## Task requirements
Take the lines below beginning at the line that has "subtotal: 8195.52 -> 6478.96" and stopping after the line that has "total: 8621.73 -> 6900.09", and print them exactly as they are, with no other lines.

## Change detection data
=== Begin Enclosure ===

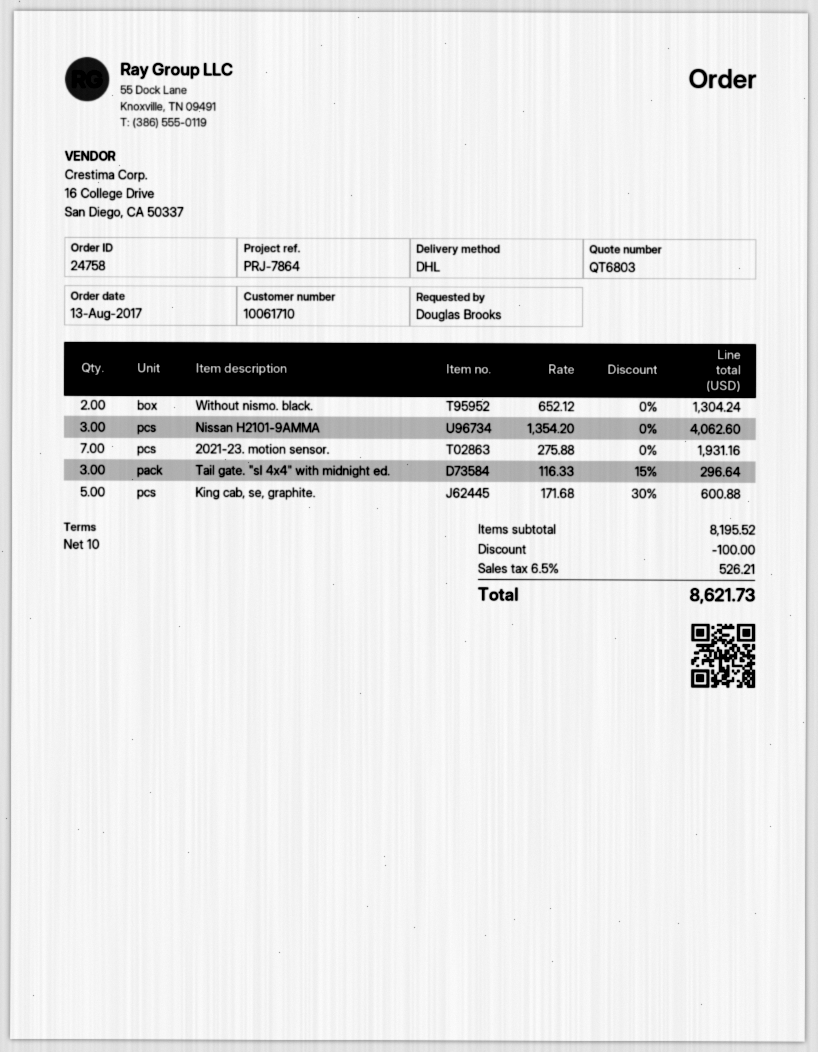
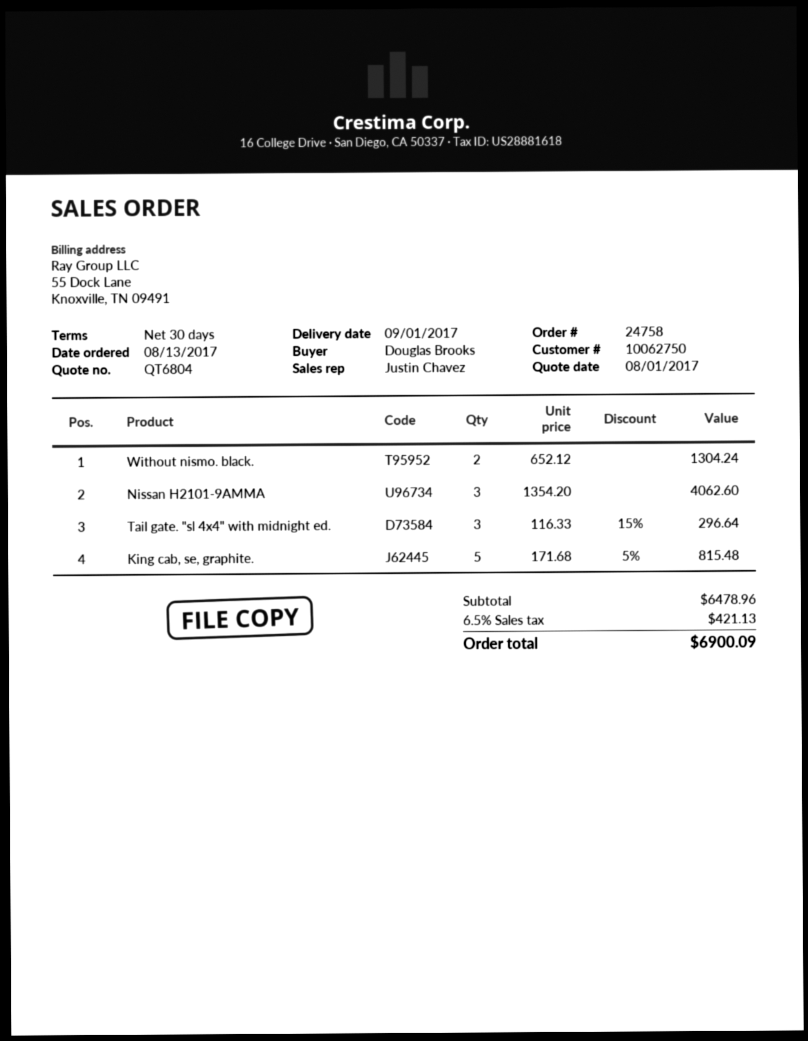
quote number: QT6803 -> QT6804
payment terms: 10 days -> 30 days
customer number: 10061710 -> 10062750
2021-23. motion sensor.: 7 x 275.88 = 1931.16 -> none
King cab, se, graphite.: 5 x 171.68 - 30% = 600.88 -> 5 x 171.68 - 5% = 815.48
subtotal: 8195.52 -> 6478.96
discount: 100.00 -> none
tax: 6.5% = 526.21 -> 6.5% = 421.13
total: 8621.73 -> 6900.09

=== End Enclosure ===
=== Begin Enclosure ===

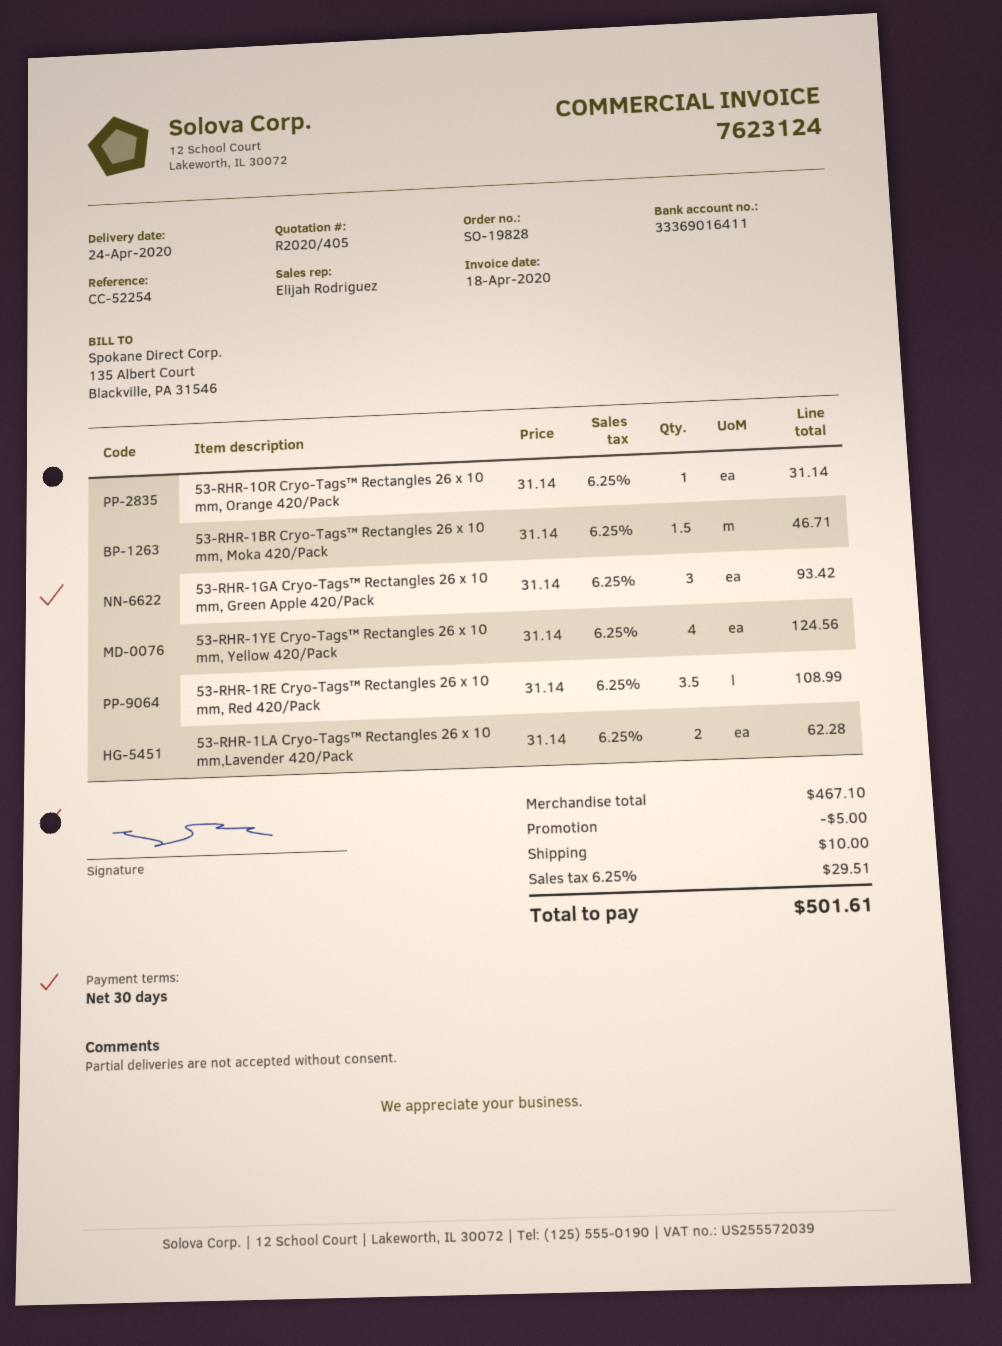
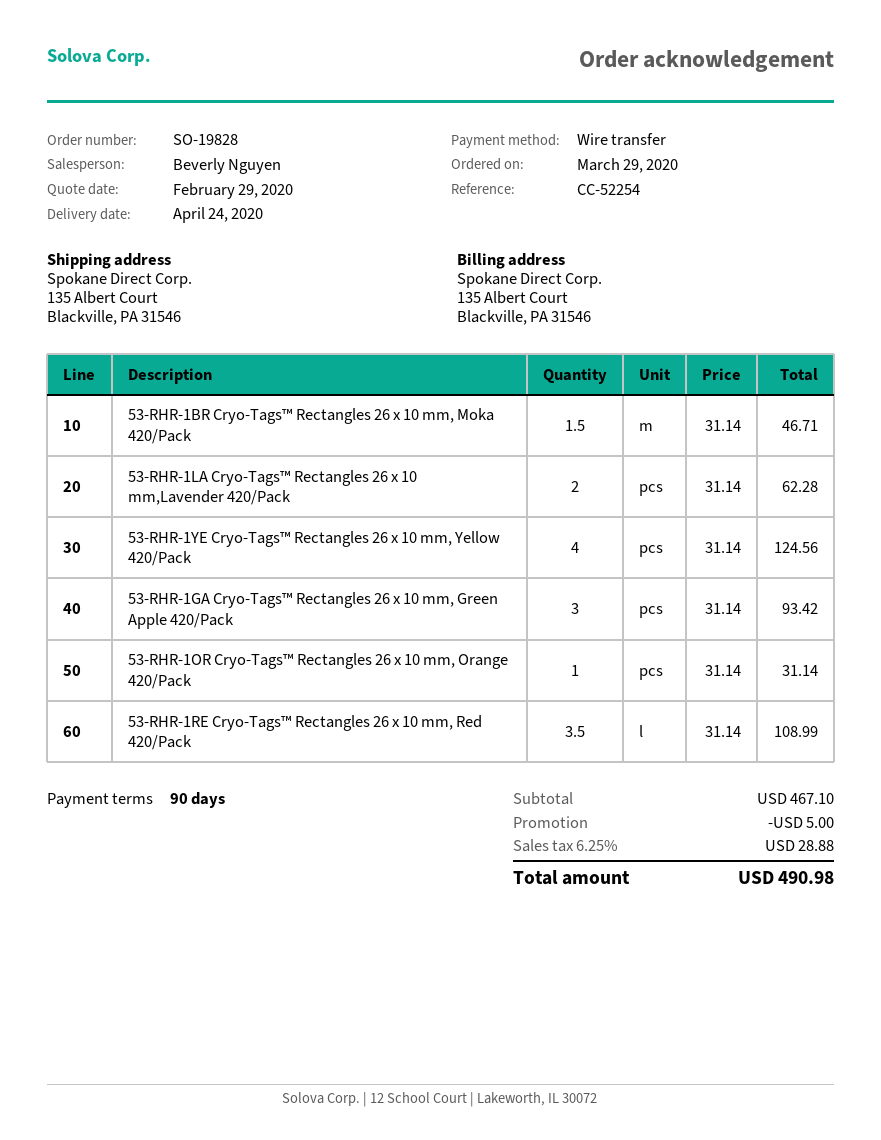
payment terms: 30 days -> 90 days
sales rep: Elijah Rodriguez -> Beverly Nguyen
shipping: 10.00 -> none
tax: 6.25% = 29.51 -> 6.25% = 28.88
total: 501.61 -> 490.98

=== End Enclosure ===

## Response
subtotal: 8195.52 -> 6478.96
discount: 100.00 -> none
tax: 6.5% = 526.21 -> 6.5% = 421.13
total: 8621.73 -> 6900.09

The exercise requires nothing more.